=== The data ===

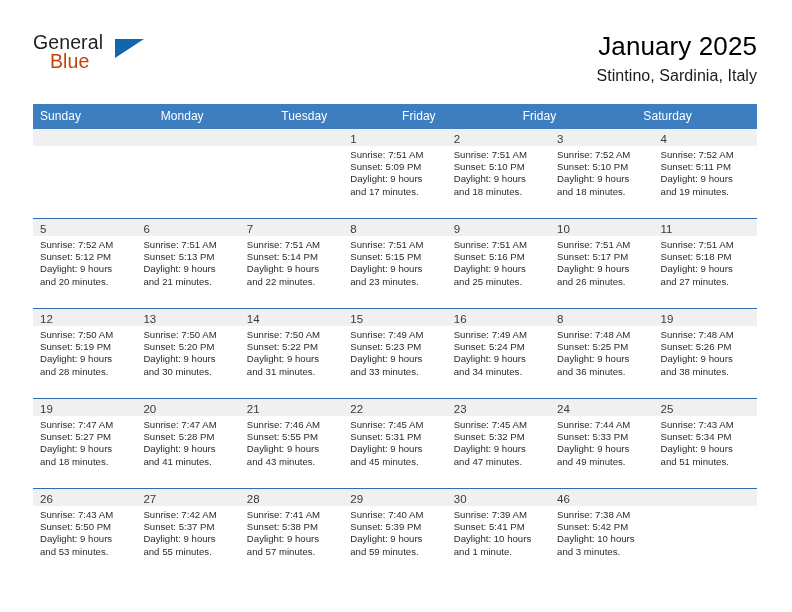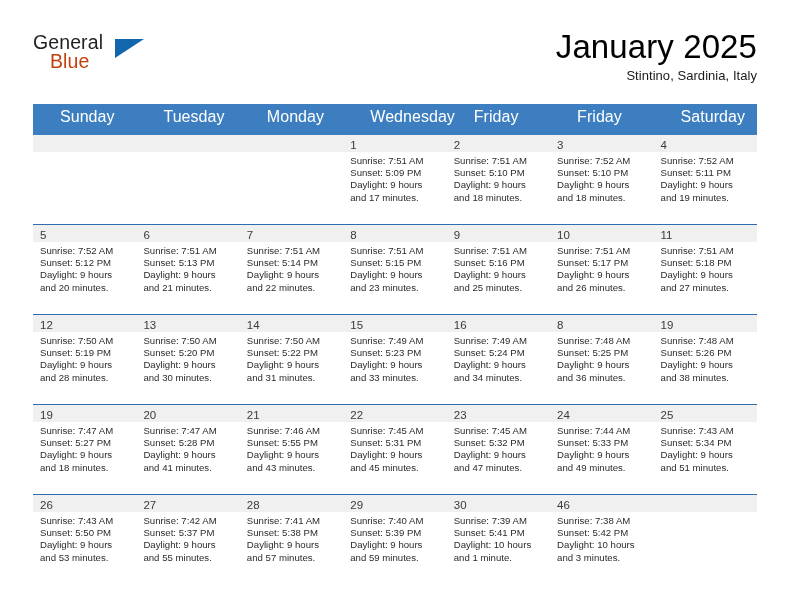--- a/index.html
+++ b/index.html
@@ -31,42 +31,41 @@
   }
   .brand-tri {
     position: absolute; left: 82px; top: 9px;
     width: 0; height: 0;
     border-left: 29px solid #1266ab;
     border-bottom: 19px solid transparent;
   }
 
   .titles { text-align: right; padding-top: 1px; }
   .cal-title {
-    font-size: 33px; color: #000; font-weight: normal;
+    font-size: 26px; color: #000; font-weight: normal;
     line-height: 31px; letter-spacing: .1px;
   }
   .cal-sub {
-    font-size: 13px; color: #1a1a1a; line-height: 20px;
+    font-size: 16px; color: #1a1a1a; line-height: 20px;
     margin-top: 4px; letter-spacing: .05px;
   }
 
   
   .cal {
     position: absolute;
     left: 33px; top: 104px;
     width: 724px;
   }
   .dow-row { display: flex; background: #3c7ebf; }
   .dow {
     flex: 1 1 0; min-width: 0;
-    color: #ffffff; font-size: 16px;
-    padding: 5px 0 11px 7px;
+    color: #ffffff; font-size: 12px;
+    padding: 5px 0 5px 7px;
     line-height: 15px;
     letter-spacing: .05px;
-    margin-left: 20px;
   }
 
   .week {
     display: flex;
     border-top: 1.6px solid #2e6daf;
     background: #ffffff;
   }
   .week.first { border-top: none; }
   .cell {
     flex: 1 1 0; min-width: 0;
@@ -109,23 +108,22 @@
     <div class="titles">
       <div class="cal-title">January 2025</div>
       <div class="cal-sub">Stintino, Sardinia, Italy</div>
     </div>
 
   </div>
 
   <div class="cal">
     <div class="dow-row">
         <div class="dow">Sunday</div>
+        <div class="dow">Monday</div>
         <div class="dow">Tuesday</div>
-        <div class="dow">Monday</div>
-        <div class="dow">Wednesday</div>
         <div class="dow">Friday</div>
         <div class="dow">Friday</div>
         <div class="dow">Saturday</div>
       </div>
     <div class="weeks">
         <div class="week first">
           <div class="cell empty">
             <div class="datestrip"><span class="daynum"></span></div>
           </div>
           <div class="cell empty">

===

* **Task objective**
Please go over the data above and tally every line holding "spacing"; reply only with the count.

* **Solution below**
3